Robert Williams (27 January 1848 – 16 October 1918) was a Welsh architect and social campaigner.  Born in South Wales, he studied architecture in London and established a practice there in 1887.  Williams' work showed a Gothic Revival influence and included public and educational buildings in Wales and London including Wheatsheaf Hall and Cowbridge Girls School.  From 1914 he practised in Egypt, constructing Cairo's largest shop for the Davies Bryan Company, as well as a number of other commercial and public buildings.

Williams was a member of the Independent Labour Party and sat on the executive committees of the Land Nationalisation Society and the London Reform Union.  He was elected a London County Council councillor in 1901 and advocated for more stringent housing standards.  Williams wrote several books on housing and advocated for internal toilets at a time when outdoor privies were the norm.  His daughter Margaret Travers Symons was also a social campaigner and suffragette.

Early life 
Williams was born in Ystradowen, Glamorgan, on 27 January 1848.  He was the second son of carpenter Rees Williams and his wife Mary (née Evans).  He was educated at the Eagle Academy, a private school on Eagle Lane, Cowbridge, before being apprenticed to a building contractor.  In 1873 he went to study architecture and building construction at the South Kensington School of Art where he won several school prizes and a national medal.

Williams was married to Margaret Griffiths and the couple had two children, Inigo Rees (born in Llantrisant in 1876) and Margaret Ann (born in Paddington in 1879).  By 1881, when Williams was living in Coggeshall in Essex, his wife had died.  He remarried in 1883 to  Elizabeth Ann Kettle, at Braintree.

Architecture 
Williams took an unusual route to entering the profession.  Rather than being articled to an architect's design office he worked on site as a clerk of works for James Piers St Aubyn and Maurice Bingham Adams.  For Adams Williams supervised improvements to the Marquess of Lothian's Blickling Hall.  Afterwards Williams worked for Waller, Son & Wood of Gloucester.

Williams was admitted to the Royal Institute of British Architects as an associate in 1887, allowing him to set up his own practice in London.  His principal work was in public structures and educational institutions.  He carried out several commissions in his native South Wales, including Pontypool Market Hall (1893–94), Cowbridge Girls School (1895–96) and Pontypool and District Hospital (1903).  Works in London include the Wheatsheaf Hall, Vauxhall (1896) and the People's Hall, West Kensington (1901).  His work shows a Gothic Revival influence, though with an emphasis on amenity.

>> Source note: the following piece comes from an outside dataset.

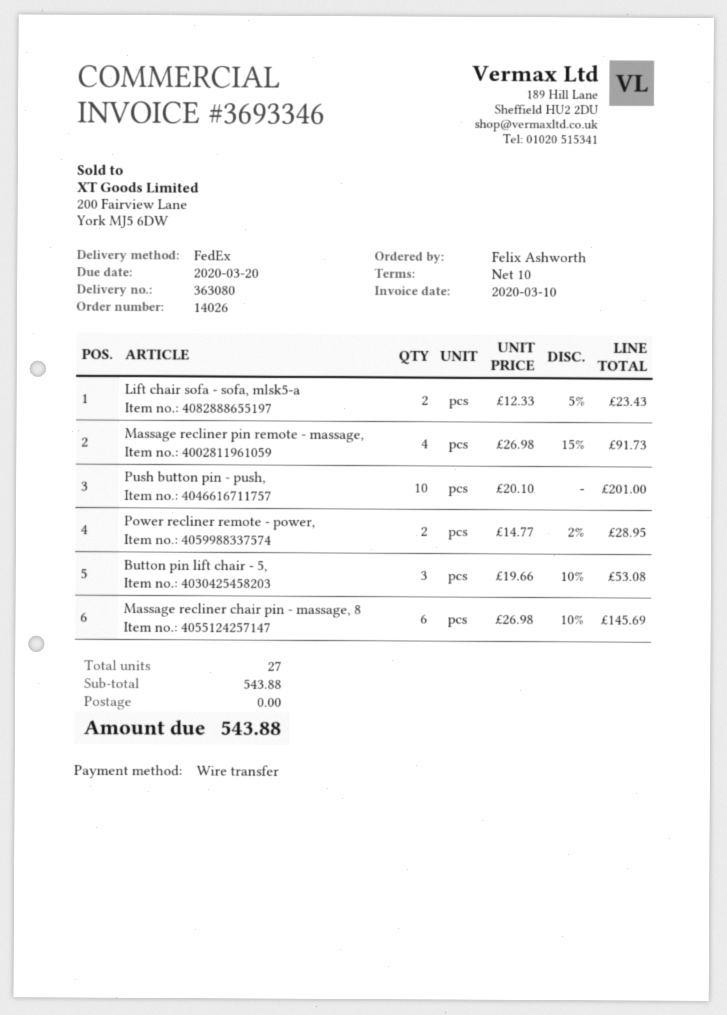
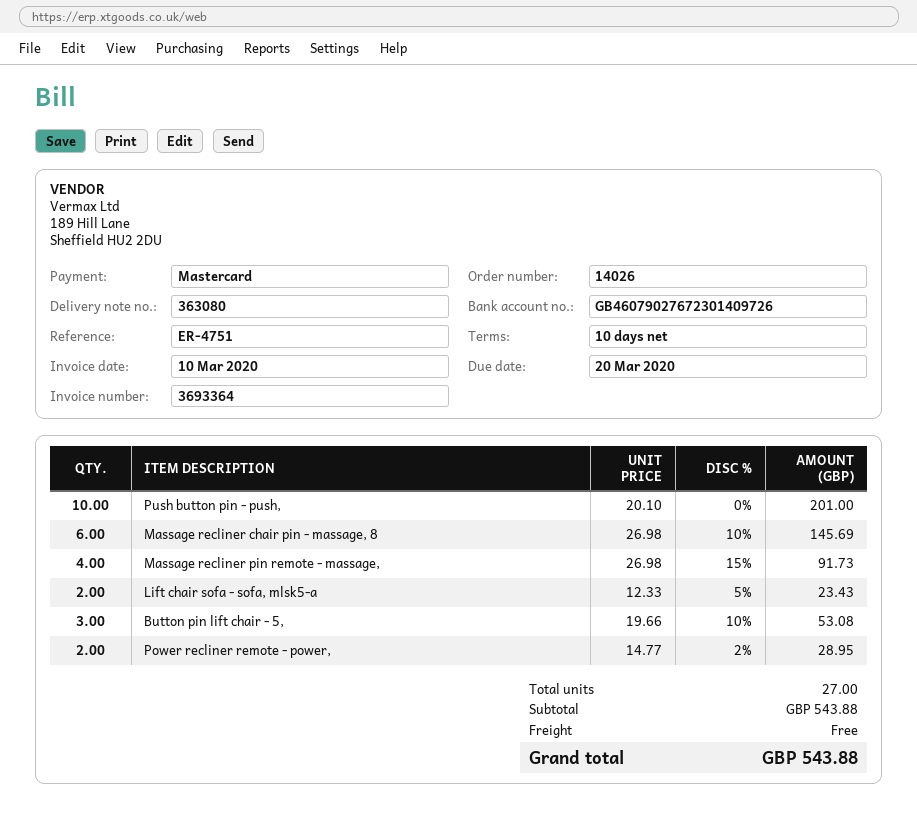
invoice number: 3693346 -> 3693364
payment method: bank transfer -> Mastercard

From 1914 Williams practised in Cairo, Egypt.  He was drawn there by a commission for the Welsh-owned Davies Bryan Company, a retailer.  Williams refurbished one of the company's shops in Alexandria and built a large shop in Cairo.  The Cairo shop, the largest in the city at that time, was a large structure of red Aberdeen granite and Somerset Doulting freestone.  It had a strong Welsh influence, displaying the emblem and motto ("Y Gwir yn Erbyn y Byd" Welsh: "Truth against the world") of the Eisteddfod.

Williams designed several other prominent buildings in Egypt  such as the Bible House in Port Said, the soldiers' home and Marconi Tower in Cairo and banks in Port Said and Tanta.  He wrote Notes on the English Bond, intended as an educational book for local masons and published in English, French and Arabic.

Social campaigning 
Williams was a fervent socialist and counted Keir Hardie and Frank Smith as friends.  Williams' daughter, Margaret Travers Symons, became Hardie's secretary.  A suffragette she became the first woman to speak in the House of Commons after bursting into the chamber during a debate.

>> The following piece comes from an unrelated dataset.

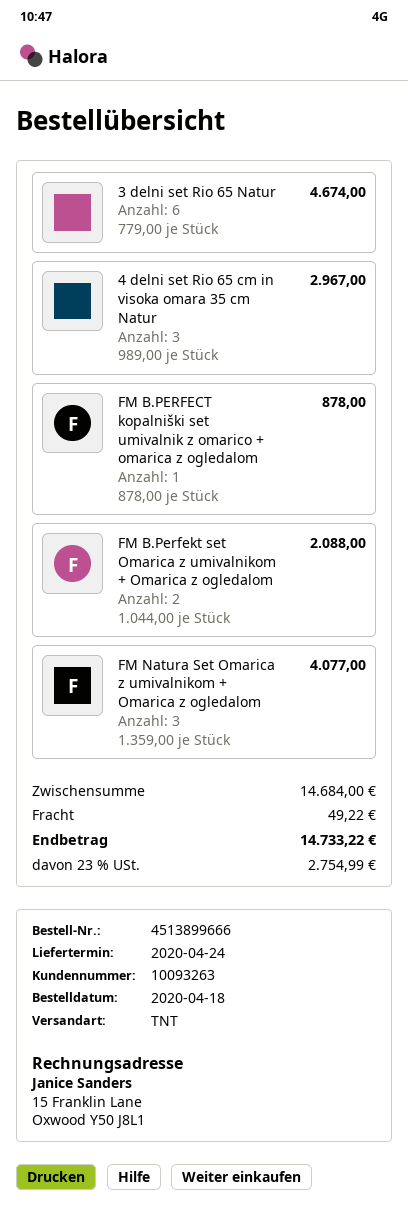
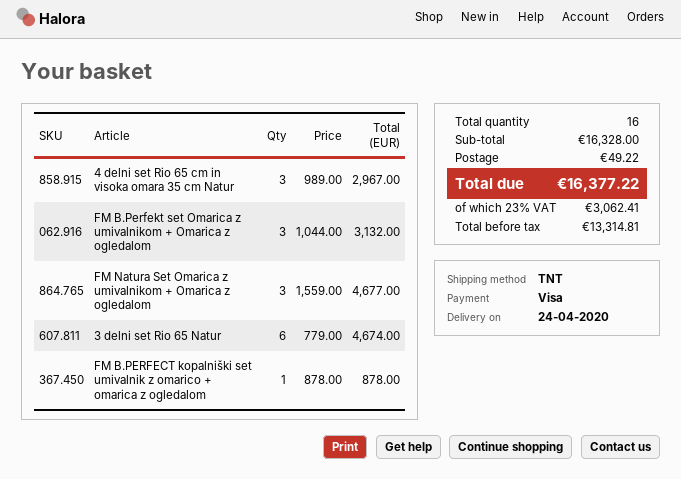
FM B.Perfekt set Omarica z umivalnikom + Omarica z ogledalom: 2 x 1044.00 = 2088.00 -> 3 x 1044.00 = 3132.00
FM Natura Set Omarica z umivalnikom + Omarica z ogledalom: 3 x 1359.00 = 4077.00 -> 3 x 1559.00 = 4677.00
subtotal: 14684.00 -> 16328.00
tax: 23% = 2754.99 -> 23% = 3062.41
total: 14733.22 -> 16377.22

Williams stood unsuccessfully for a seat as county councillor for Woolwich in the 1898 London County Council election.  He was successful in winning a seat at Lambeth North in the 1901 London County Council election, representing the Progressive Party.  As a councillor Williams pressed for the LCC to adopt more stringent housing standards.  Williams was a member of the Independent Labour Party and sat on the executive committees of the Land Nationalisation Society and the London Reform Union. 

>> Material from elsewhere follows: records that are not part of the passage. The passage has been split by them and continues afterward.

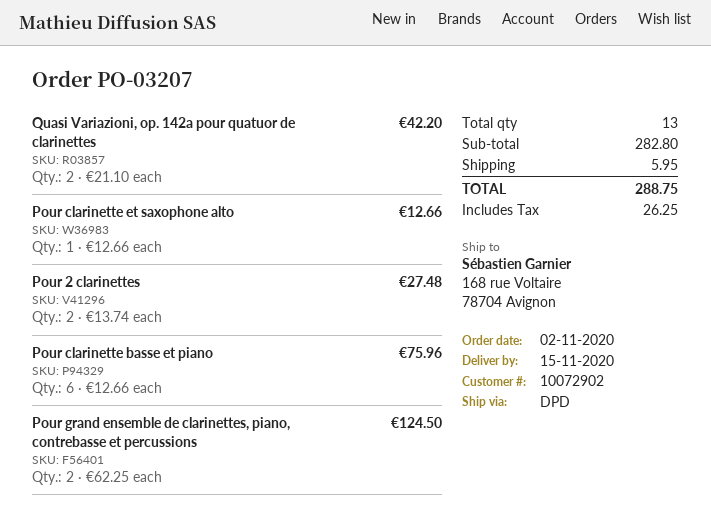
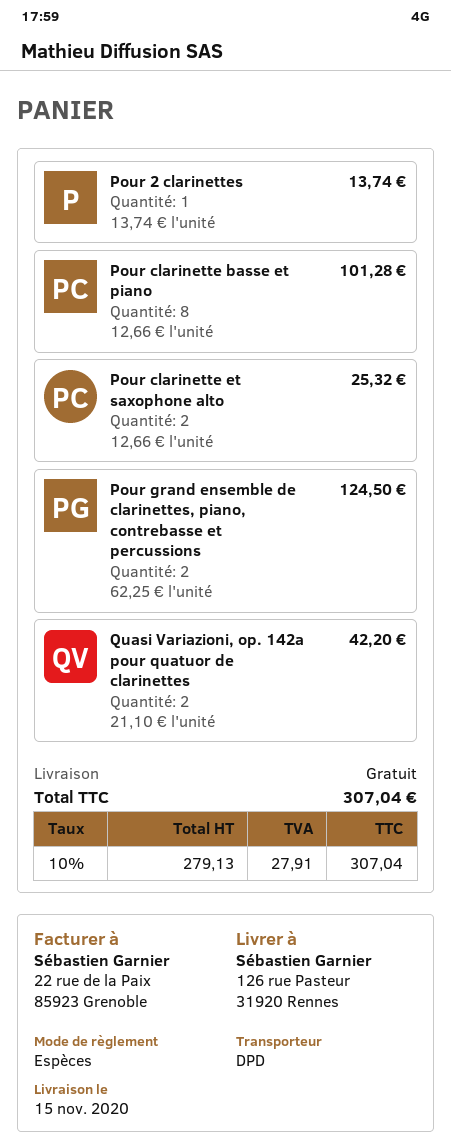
ship to: 168 rue Voltaire, 78704 Avignon -> 126 rue Pasteur, 31920 Rennes
Pour clarinette et saxophone alto: 1 x 12.66 = 12.66 -> 2 x 12.66 = 25.32
Pour 2 clarinettes: 2 x 13.74 = 27.48 -> 1 x 13.74 = 13.74
Pour clarinette basse et piano: 6 x 12.66 = 75.96 -> 8 x 12.66 = 101.28
shipping: 5.95 -> 0.00
tax: 26.25 -> 27.91
total: 288.75 -> 307.04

Williams published a series of booklets on the living conditions of the poor and on building reform. He lamented the poor living conditions of miners, despite the fortunes made by the mine owners. Williams published a book, The Collier's House or Every Collier his own Architect, in 1893 (in English and Welsh) containing drawings showing improved housing for coal miners, particularly in the Welsh Valleys.  He wrote More Light and Air for Londoners - the Effect of the New Streets and Buildings Bill on the Health of the People published in 1894, The Face of the Poor or the Crowding of London's Labourers in 1897 and The Labourer and His Cottage in 1905.  Williams' cottage designs were unusual for the time in showing internal toilets, at a time when outdoor privies were the norm.

Other interests
Williams was also a member of the Cambrian Archaeological Association and drew sketches of their 1897 investigations in Cardiganshire, that were published in Archaeologia Cambrensis and The Builder.  He campaigned for conservation of historic buildings, complaining in the local press about unsympathetic modifications and new-builds.

Williams was widely travelled in Europe, Asia and North Africa.  He maintained a collection of architecture books, that now forms the core of the architecture rare book collection at Cardiff University.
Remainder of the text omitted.